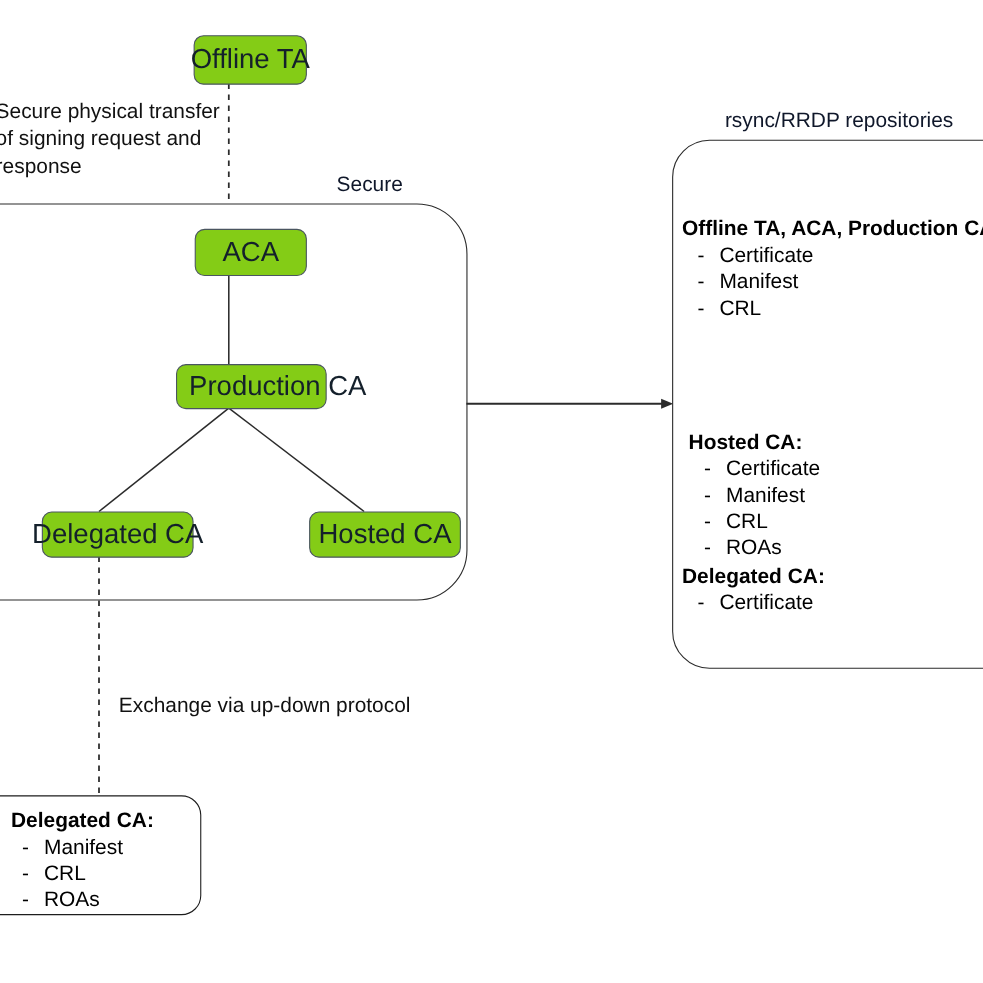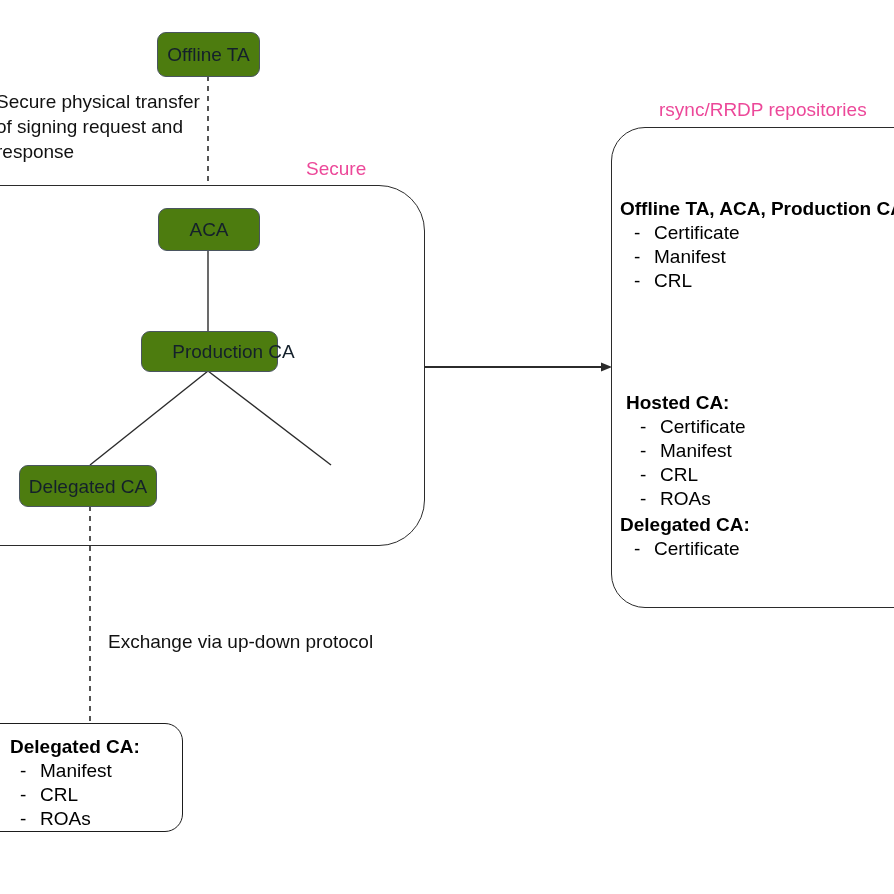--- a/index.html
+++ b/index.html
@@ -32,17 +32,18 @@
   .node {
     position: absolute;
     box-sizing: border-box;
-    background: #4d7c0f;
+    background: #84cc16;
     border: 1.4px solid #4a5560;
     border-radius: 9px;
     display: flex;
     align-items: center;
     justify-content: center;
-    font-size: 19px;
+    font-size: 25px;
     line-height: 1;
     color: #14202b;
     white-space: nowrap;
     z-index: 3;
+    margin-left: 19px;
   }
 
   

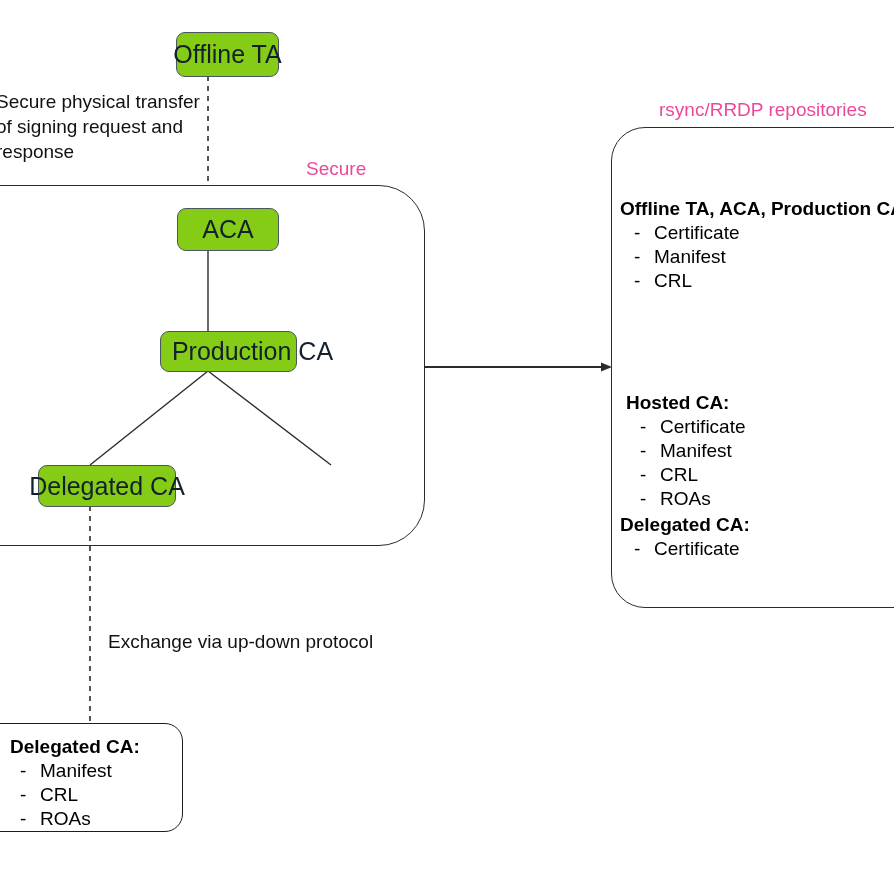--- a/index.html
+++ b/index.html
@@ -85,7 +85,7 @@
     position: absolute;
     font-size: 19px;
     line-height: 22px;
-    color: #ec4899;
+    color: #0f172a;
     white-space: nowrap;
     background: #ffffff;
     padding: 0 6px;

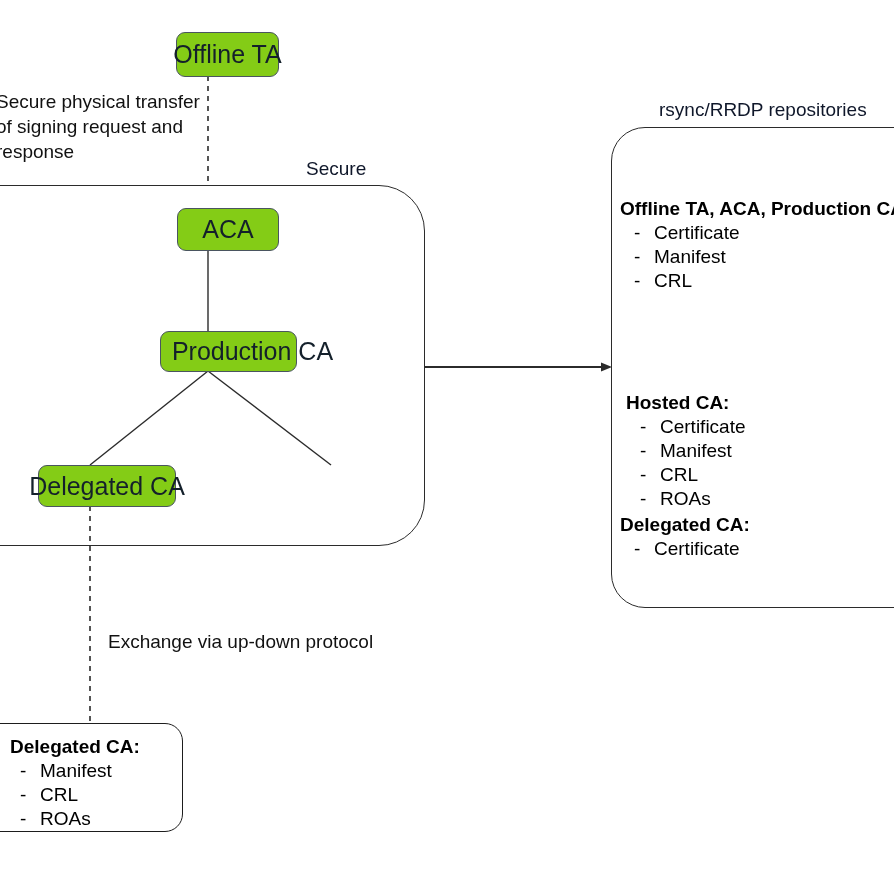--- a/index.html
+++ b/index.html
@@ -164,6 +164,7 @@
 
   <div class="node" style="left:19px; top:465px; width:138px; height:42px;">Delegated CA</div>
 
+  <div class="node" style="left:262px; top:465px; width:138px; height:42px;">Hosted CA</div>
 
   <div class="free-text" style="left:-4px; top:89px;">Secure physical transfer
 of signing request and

==*==

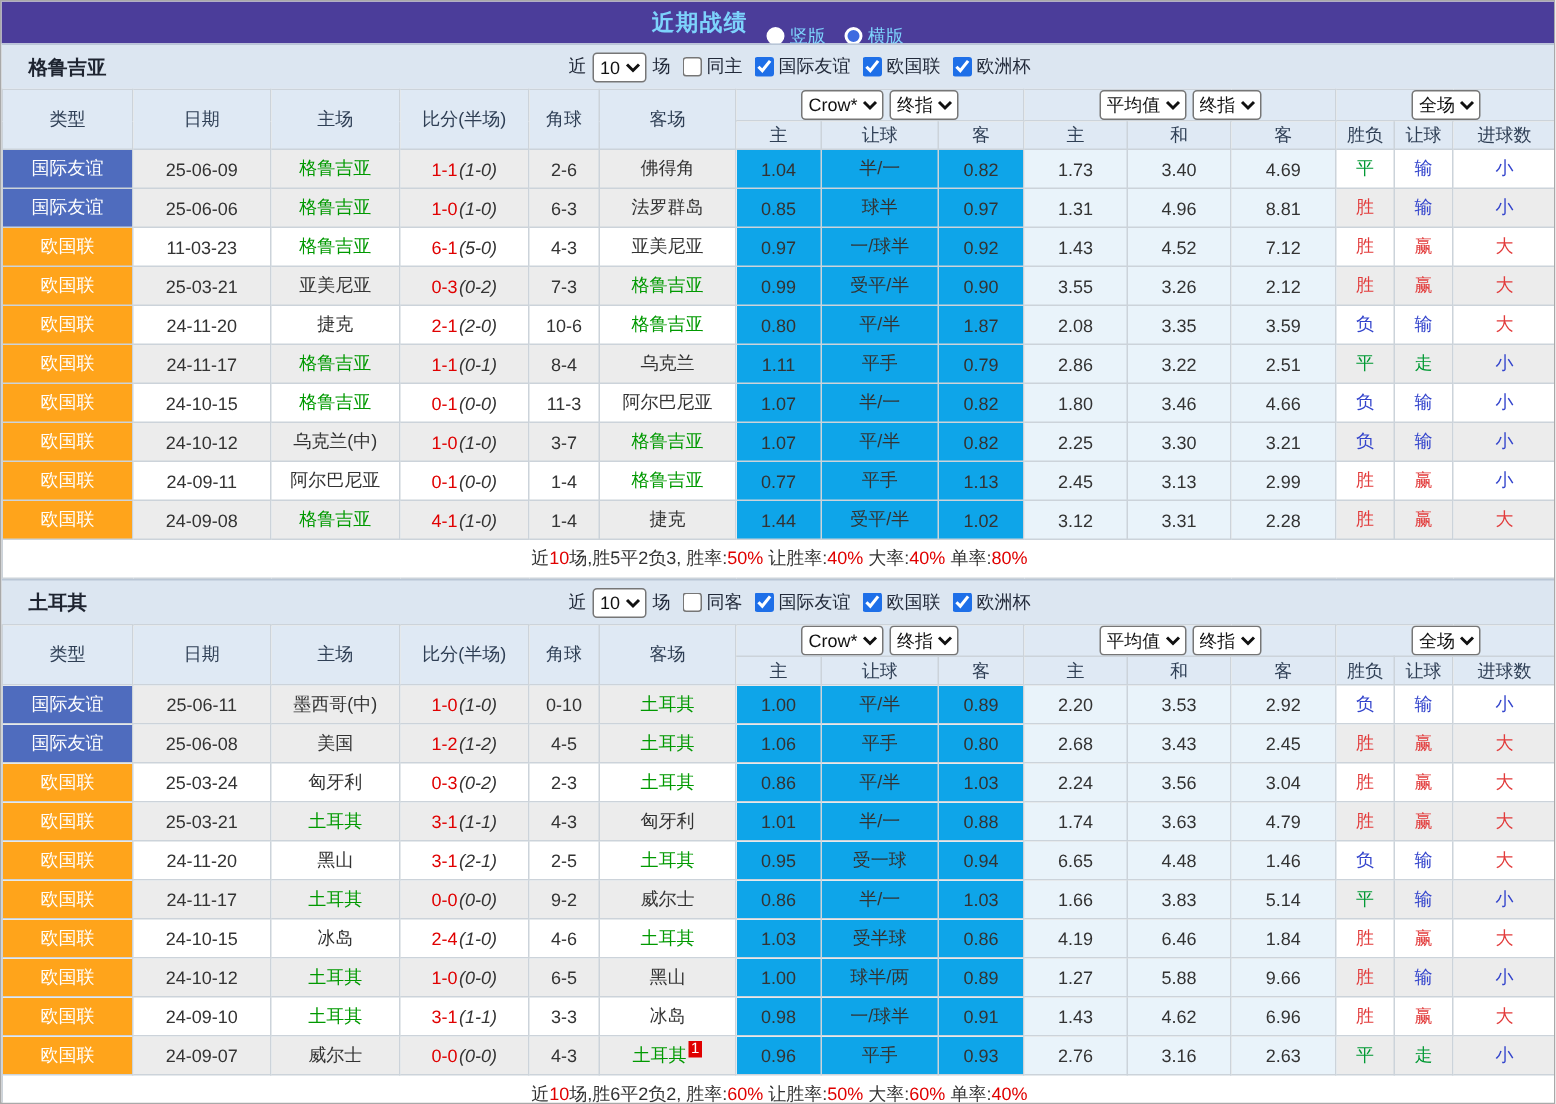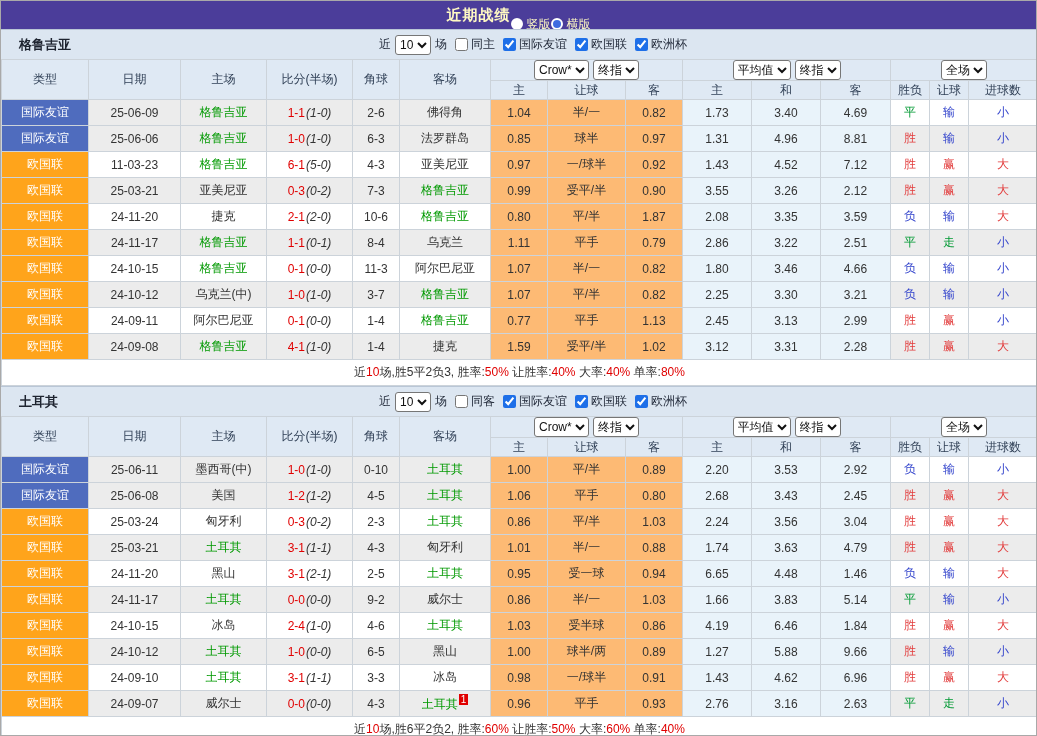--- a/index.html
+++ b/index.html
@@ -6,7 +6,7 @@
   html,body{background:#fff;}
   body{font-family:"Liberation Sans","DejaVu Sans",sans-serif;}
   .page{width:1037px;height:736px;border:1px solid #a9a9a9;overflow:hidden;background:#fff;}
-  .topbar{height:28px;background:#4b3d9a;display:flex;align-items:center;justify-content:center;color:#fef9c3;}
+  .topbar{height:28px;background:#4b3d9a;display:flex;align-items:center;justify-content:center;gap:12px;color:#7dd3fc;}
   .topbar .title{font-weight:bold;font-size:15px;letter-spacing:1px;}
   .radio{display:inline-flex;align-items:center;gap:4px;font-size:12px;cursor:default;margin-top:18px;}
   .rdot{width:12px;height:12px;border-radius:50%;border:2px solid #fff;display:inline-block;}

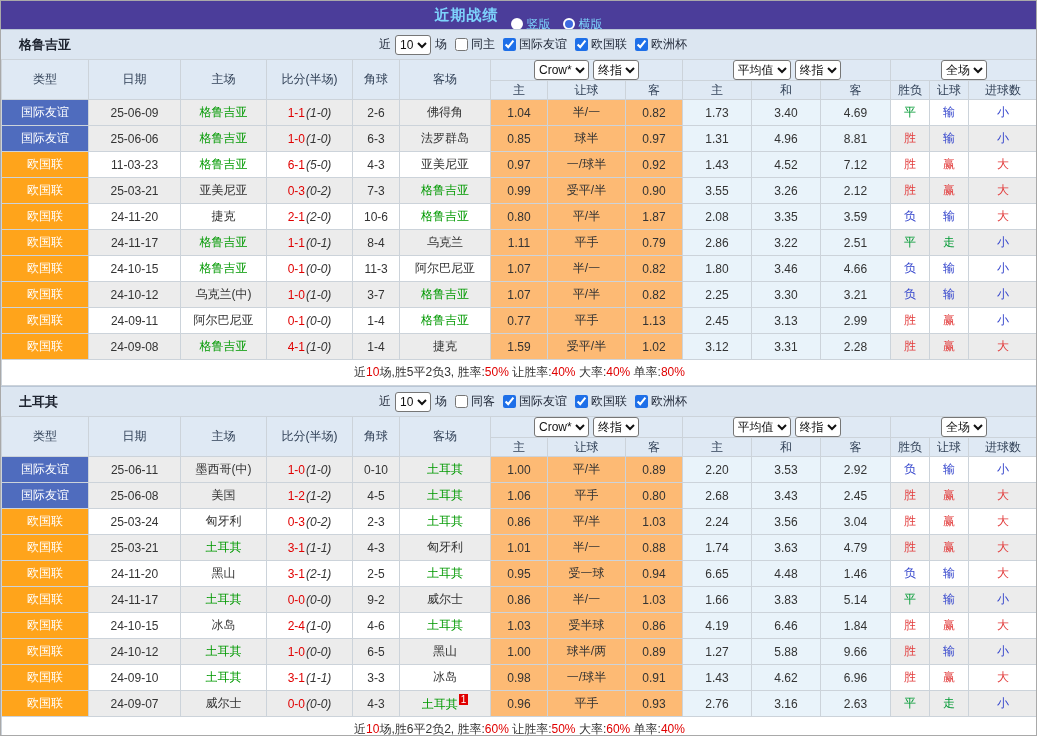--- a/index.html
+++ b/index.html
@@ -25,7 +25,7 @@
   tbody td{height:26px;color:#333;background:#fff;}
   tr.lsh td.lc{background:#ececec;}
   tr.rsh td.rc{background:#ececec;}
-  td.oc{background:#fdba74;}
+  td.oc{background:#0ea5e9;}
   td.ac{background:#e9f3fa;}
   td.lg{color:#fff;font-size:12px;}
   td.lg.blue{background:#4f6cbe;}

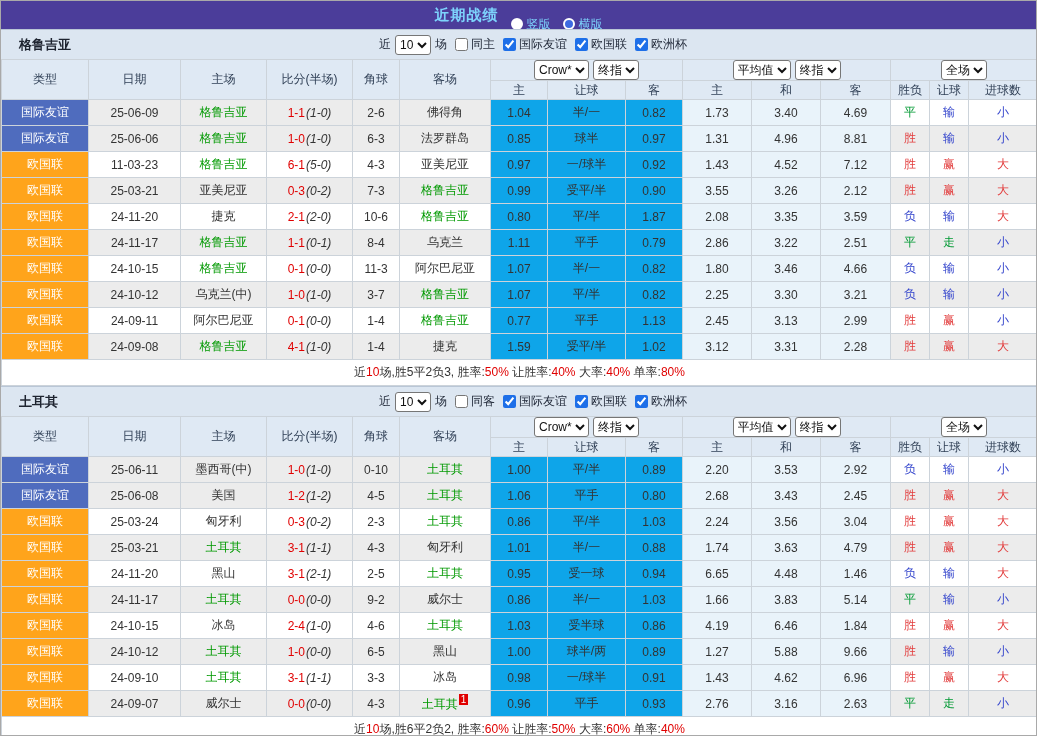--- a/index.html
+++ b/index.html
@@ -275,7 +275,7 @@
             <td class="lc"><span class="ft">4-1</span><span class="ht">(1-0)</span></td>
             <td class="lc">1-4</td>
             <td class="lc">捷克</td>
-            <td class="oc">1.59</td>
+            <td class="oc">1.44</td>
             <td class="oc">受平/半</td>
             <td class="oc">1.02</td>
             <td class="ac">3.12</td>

==*==

- Required action -
Copy each line of the listing that contains the string "style".

- Output of the exercise -
   <div class="node" style="left:19px; top:465px; width:138px; height:42px;">Delegated CA</div>
+  <div class="node" style="left:262px; top:465px; width:138px; height:42px;">Hosted CA</div>
   <div class="free-text" style="left:-4px; top:89px;">Secure physical transfer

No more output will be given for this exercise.